Accordingly, inasmuch as the income received
by the nonexempt cooperative from the bank for
cooperatives resulted from a transaction that
financed the acquisition of agricultural supplies
which were sold to its members, thereby directly
facilitating the accomplishment of the
cooperative's purchasing activities, it is held
that the allocation and payment of this same
amount by the nonexempt farmers' cooperative to
its own patrons (farmers) qualifies as a
patronage dividend. * * * [Rev. Rul. 69-576,
supra.]
Similarly, in Rev. Rul. 74-160, 1974-1 C.B. 245, the
Commissioner ruled that interest income realized from loans
made by the taxpayer, a nonexempt cooperative engaged in
the manufacture and sale of plywood, to the taxpayer's
chief supplier was patronage income.

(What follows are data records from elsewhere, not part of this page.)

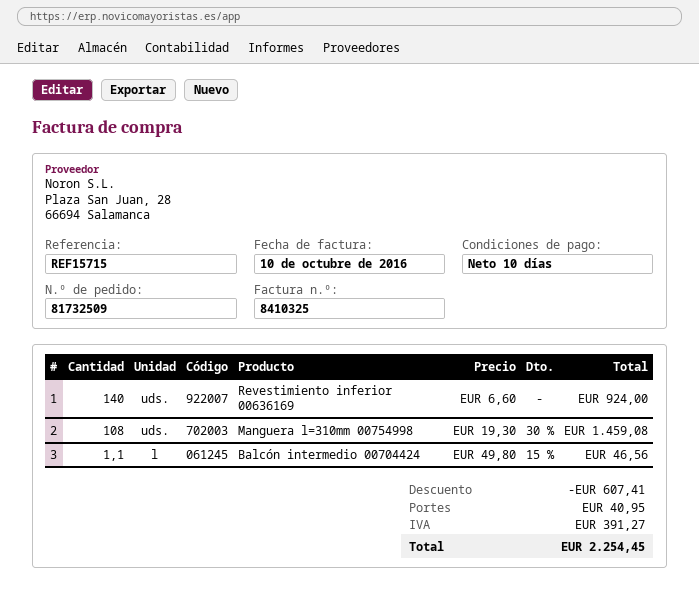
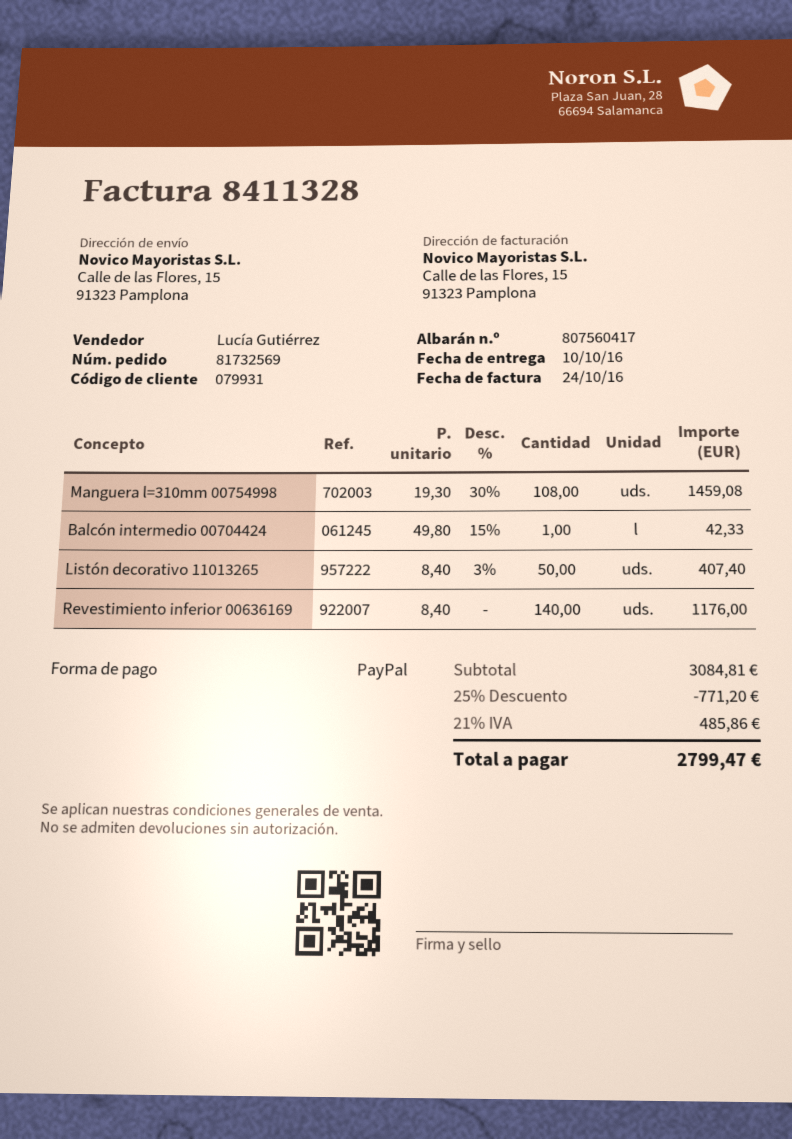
order number: 81732509 -> 81732569
invoice number: 8410325 -> 8411328
invoice date: 2016-10-10 -> 2016-10-24
Revestimiento inferior 00636169: 140 x 6.60 = 924.00 -> 140 x 8.40 = 1176.00
Balcón intermedio 00704424: 1.1 x 49.80 - 15% = 46.56 -> 1 x 49.80 - 15% = 42.33
Listón decorativo 11013265: none -> 50 x 8.40 - 3% = 407.40
discount: 607.41 -> 771.20
shipping: 40.95 -> none
tax: 391.27 -> 485.86
total: 2254.45 -> 2799.47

According to the
ruling, the loans were necessary in order to permit the
supplier to finance equipment needed to carry on its
business operations and, without the loans, the supplier
would have been unable to supply the taxpayer. Thus, the
Commissioner ruled that the interest income paid by the
supplier to the taxpayer was classified as patronage income
because it “actually facilitated the accomplishment of
taxpayer's cooperative activities, in that it enabled the
taxpayer to obtain necessary supplies for its operations.”